ACTIVITY:
Should pictures appear among the records, leave them out, and copy exactly only the lines from the first through the one with "moved [331,793,608,853] ->", inclusive.

SOURCE RECORDS:
⟨
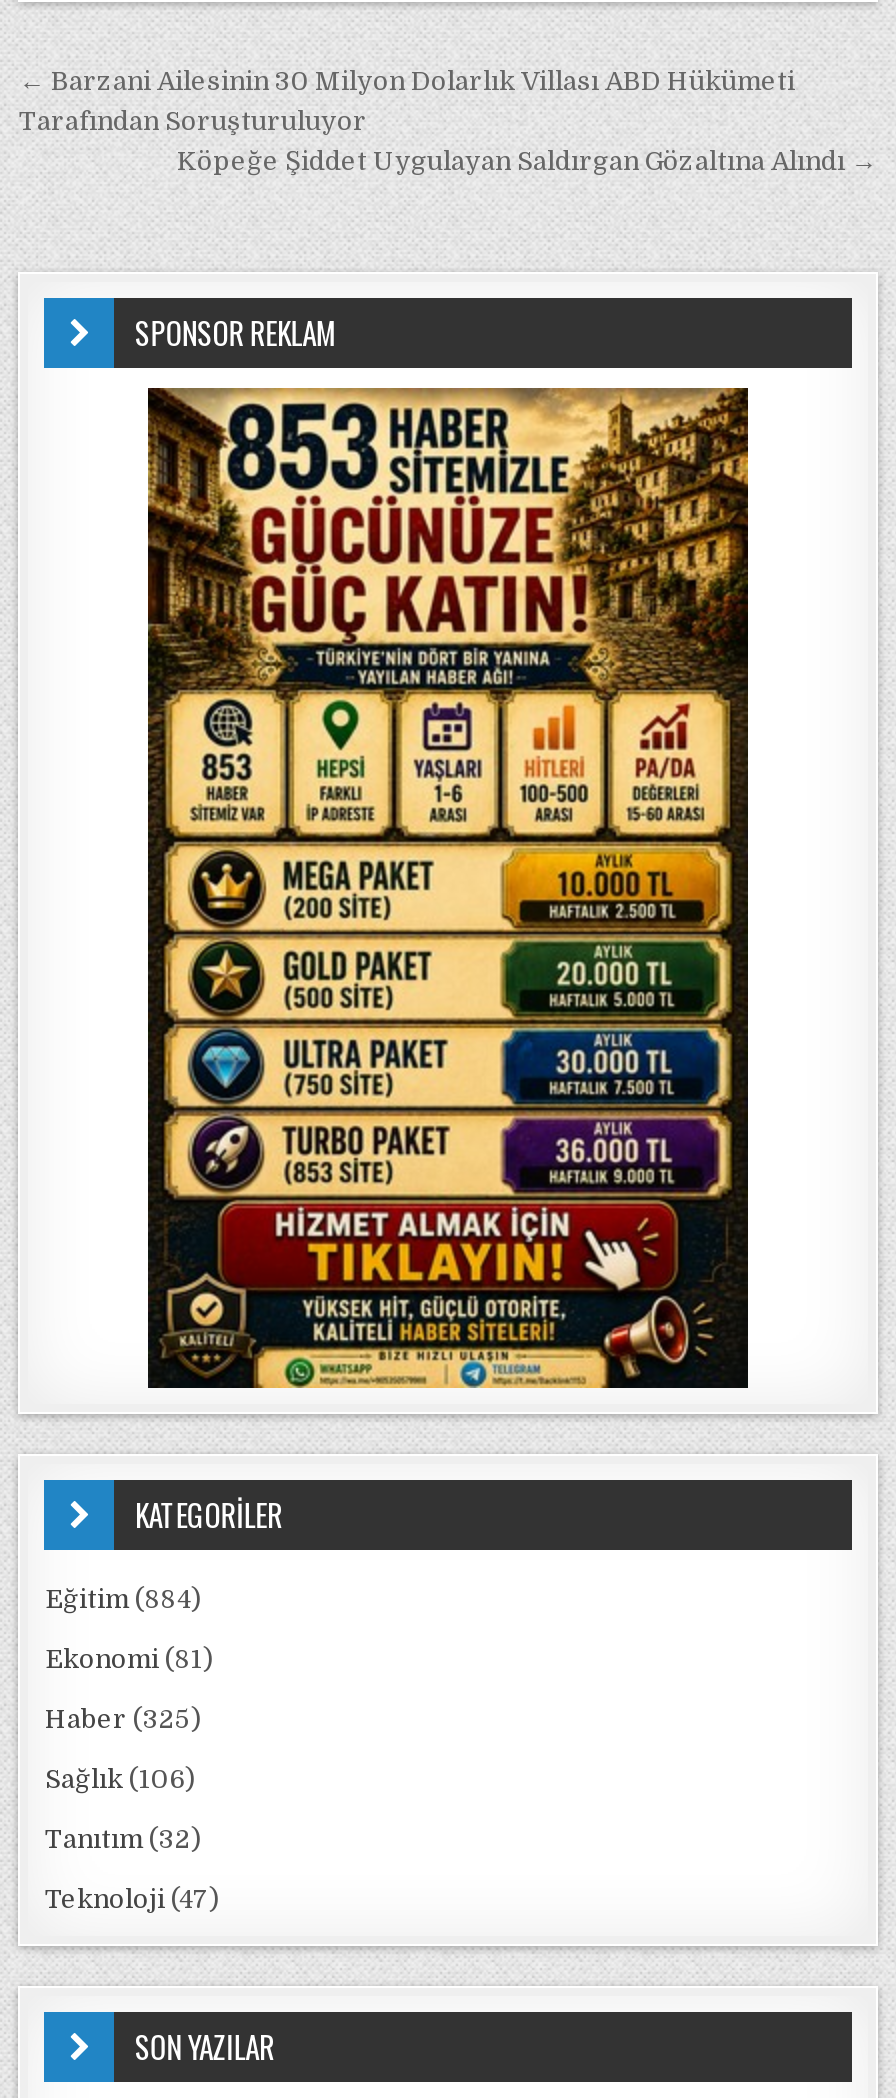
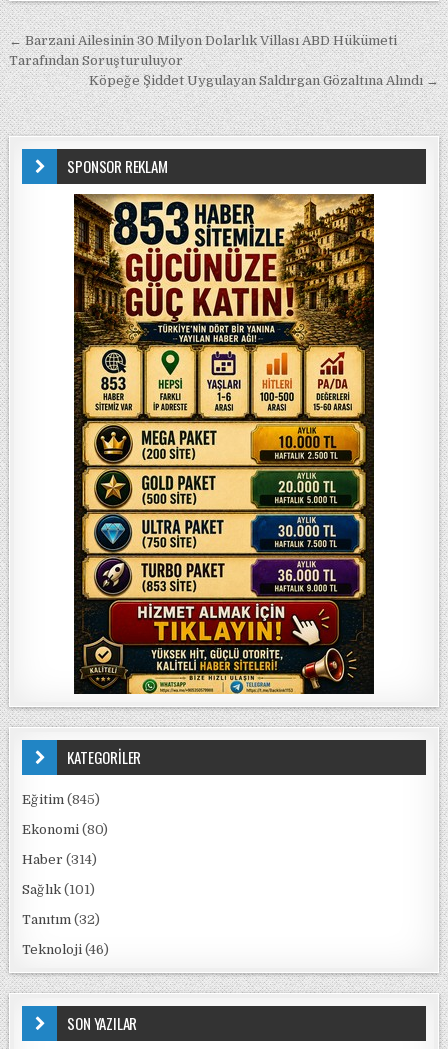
[45,1584,201,1614] Eğitim (884) -> [22,792,100,807] Eğitim (845)
[45,1644,213,1674] Ekonomi (81) -> [22,822,108,837] Ekonomi (80)
[45,1704,201,1734] Haber (325) -> [22,852,98,867] Haber (314)
[45,1764,195,1794] Sağlık (106) -> [22,882,96,897] Sağlık (101)
[45,1884,219,1914] Teknoloji (47) -> [22,942,110,957] Teknoloji (46)

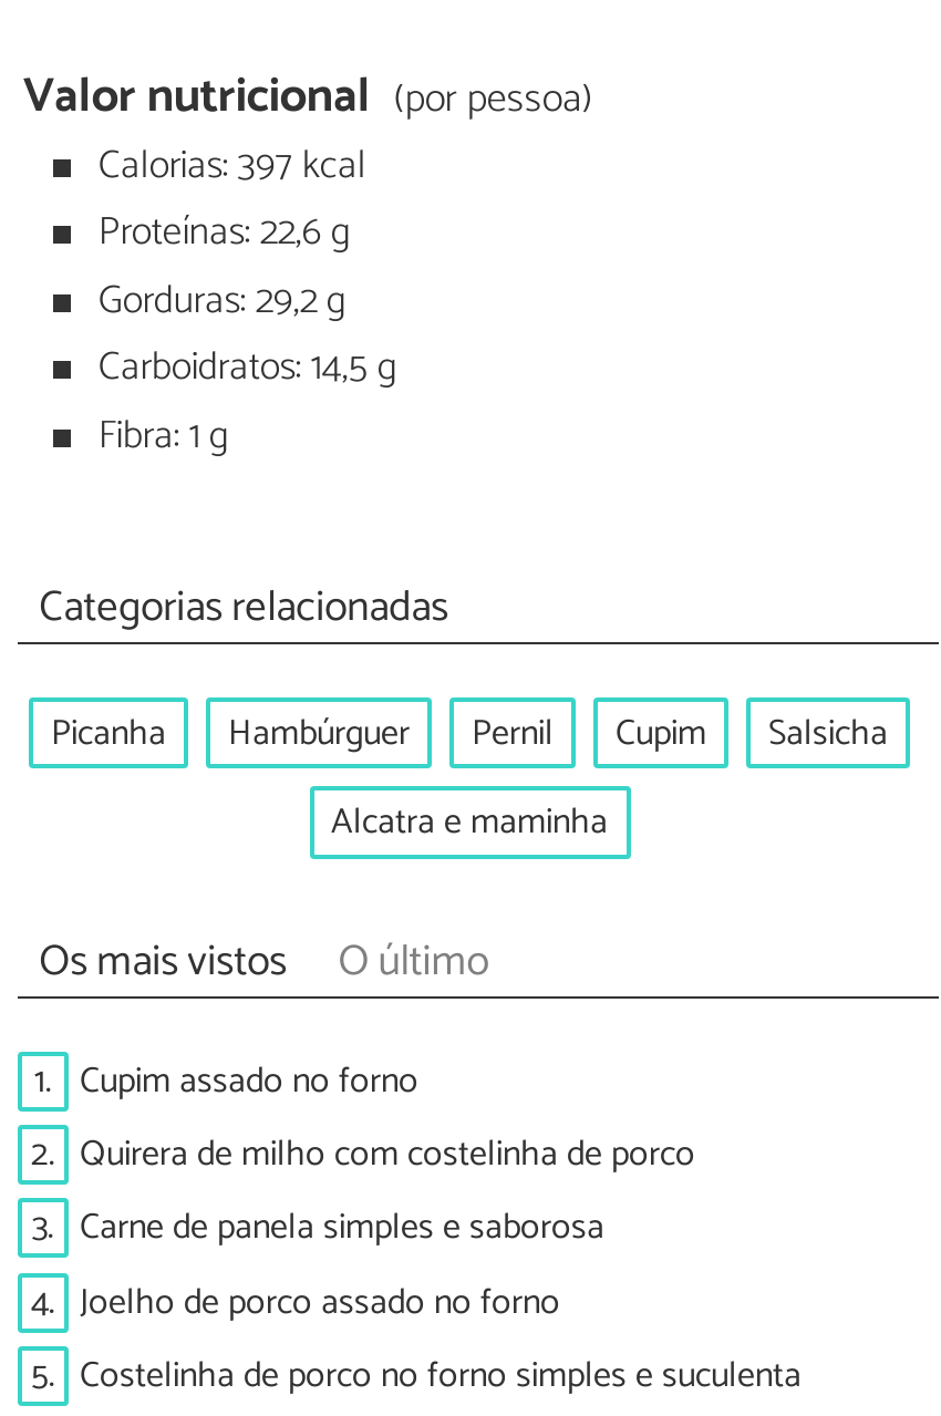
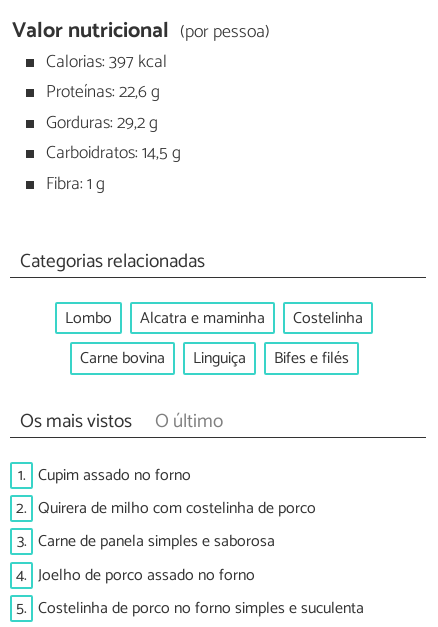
[51,703,888,763] Picanha | Hambúrguer | Pernil | Cupim | Salsicha -> [65,304,112,332] Lombo
moved [331,793,608,853] -> [140,304,265,332]: Alcatra e maminha
none -> [80,304,363,372] Costelinha | Carne bovina | Linguiça | Bifes e filés

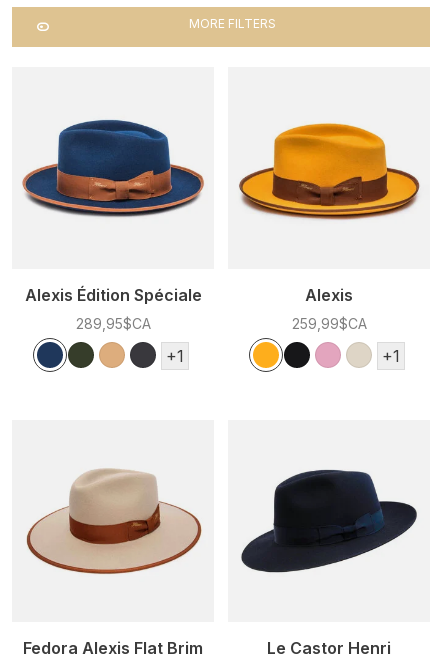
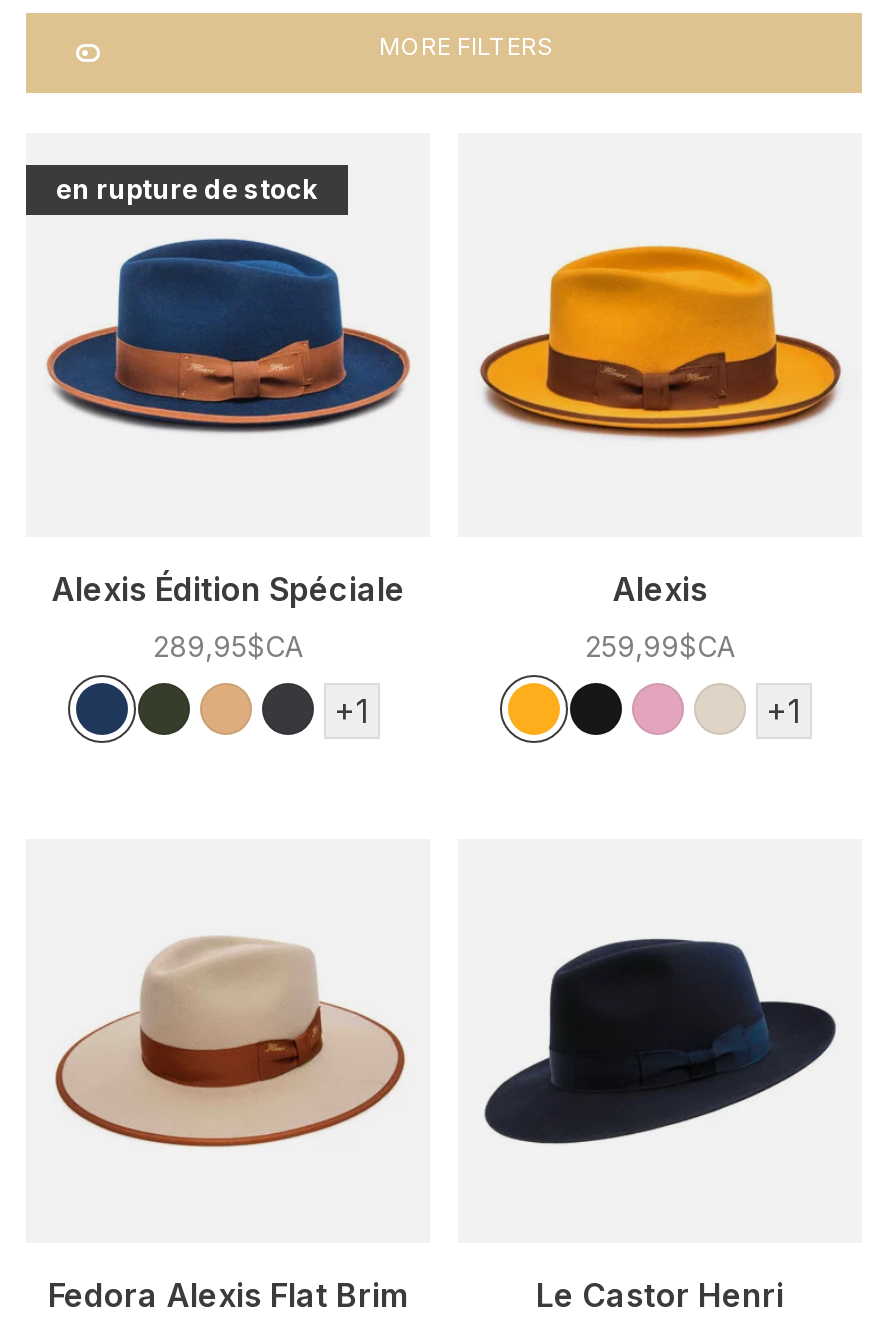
none -> [56,173,318,205] en rupture de stock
⟩
EXERCISE RESULT:
[45,1584,201,1614] Eğitim (884) -> [22,792,100,807] Eğitim (845)
[45,1644,213,1674] Ekonomi (81) -> [22,822,108,837] Ekonomi (80)
[45,1704,201,1734] Haber (325) -> [22,852,98,867] Haber (314)
[45,1764,195,1794] Sağlık (106) -> [22,882,96,897] Sağlık (101)
[45,1884,219,1914] Teknoloji (47) -> [22,942,110,957] Teknoloji (46)

[51,703,888,763] Picanha | Hambúrguer | Pernil | Cupim | Salsicha -> [65,304,112,332] Lombo
moved [331,793,608,853] -> [140,304,265,332]: Alcatra e maminha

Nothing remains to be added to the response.